The Warehouse Theatre, located in Hope Street, Weymouth, Dorset, England, has been home to the Weymouth Drama Club since 1993. The Drama Club owns and runs the property, which is primarily used for rehearsing forthcoming productions, although also includes:

A workshop for building theatre sets
An extensive costume and props store
A conference meeting room
Lighting and sound facilities
A kitchen

History
The Warehouse Theatre started out in the c.1930s being the main coal storage for the local Devenish Brewery, located in Hope Square, Weymouth.

When the brewery stopped mass-brewing in 1990 the building was redundant until the Weymouth Drama Club came along in 1993. After a good cleaning effort, the space was made available for rehearsal and now holds an extensive costume store that is available for hire to the public, as well as a props store, workshop and lighting and sound facilities.

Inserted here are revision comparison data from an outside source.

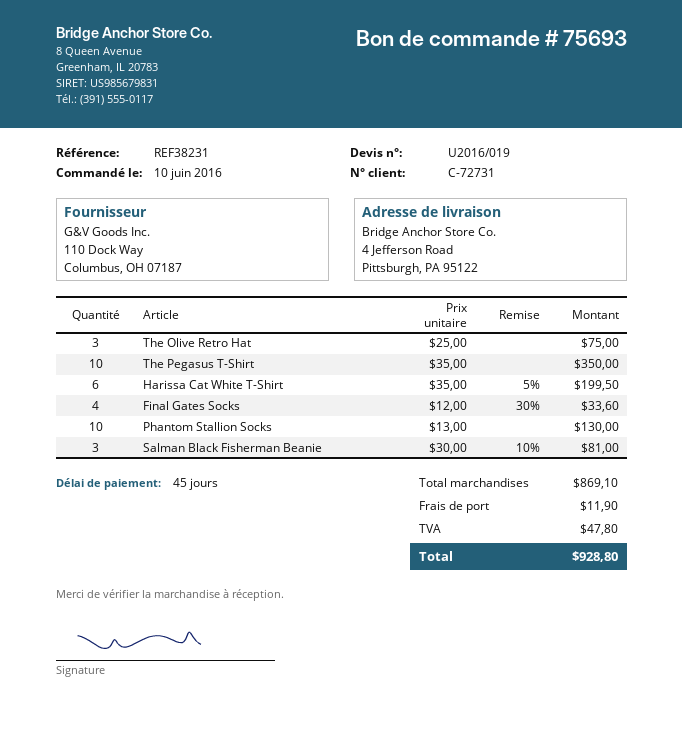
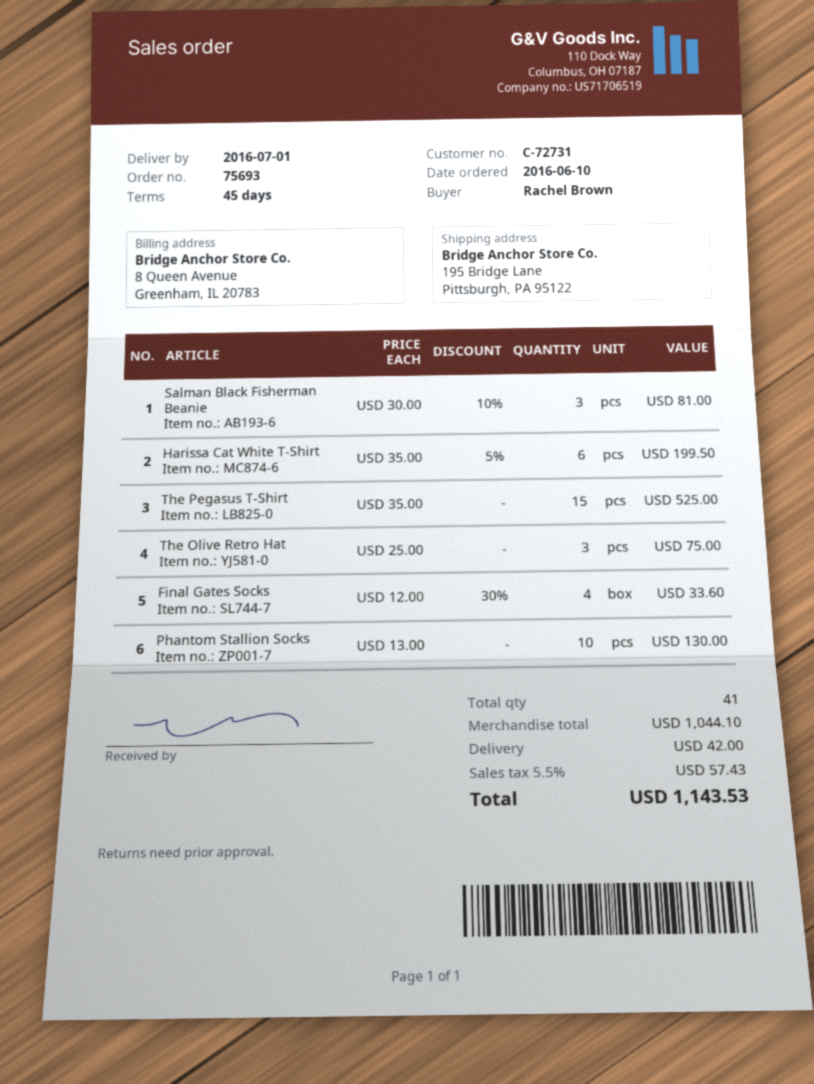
ship to: 4 Jefferson Road, Pittsburgh, PA 95122 -> 195 Bridge Lane, Pittsburgh, PA 95122
The Pegasus T-Shirt: 10 x 35.00 = 350.00 -> 15 x 35.00 = 525.00
subtotal: 869.10 -> 1044.10
shipping: 11.90 -> 42.00
tax: 47.80 -> 57.43
total: 928.80 -> 1143.53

The building is available for hire to local customers, but is primarily used for rehearsing forthcoming Drama Club productions. Although the organization is an Amateur Dramatic one, many professionals lend their advice and skills. There are also several social events that occur during the month

The Club strive to maintain the original character of the building, while maintaining an up-to-date multi-purpose facility. Fundraising events are held at the Warehouse to maintain the upkeep of the space, and also to fund the Drama Club's productions. The club recently completed a campaign to buy new seating for productions. This is mainly due to Friends of the Club.

Past productions (by year)
In 1997, the club decided to start using the Warehouse Theatre for main productions as well as the Weymouth Pavilion.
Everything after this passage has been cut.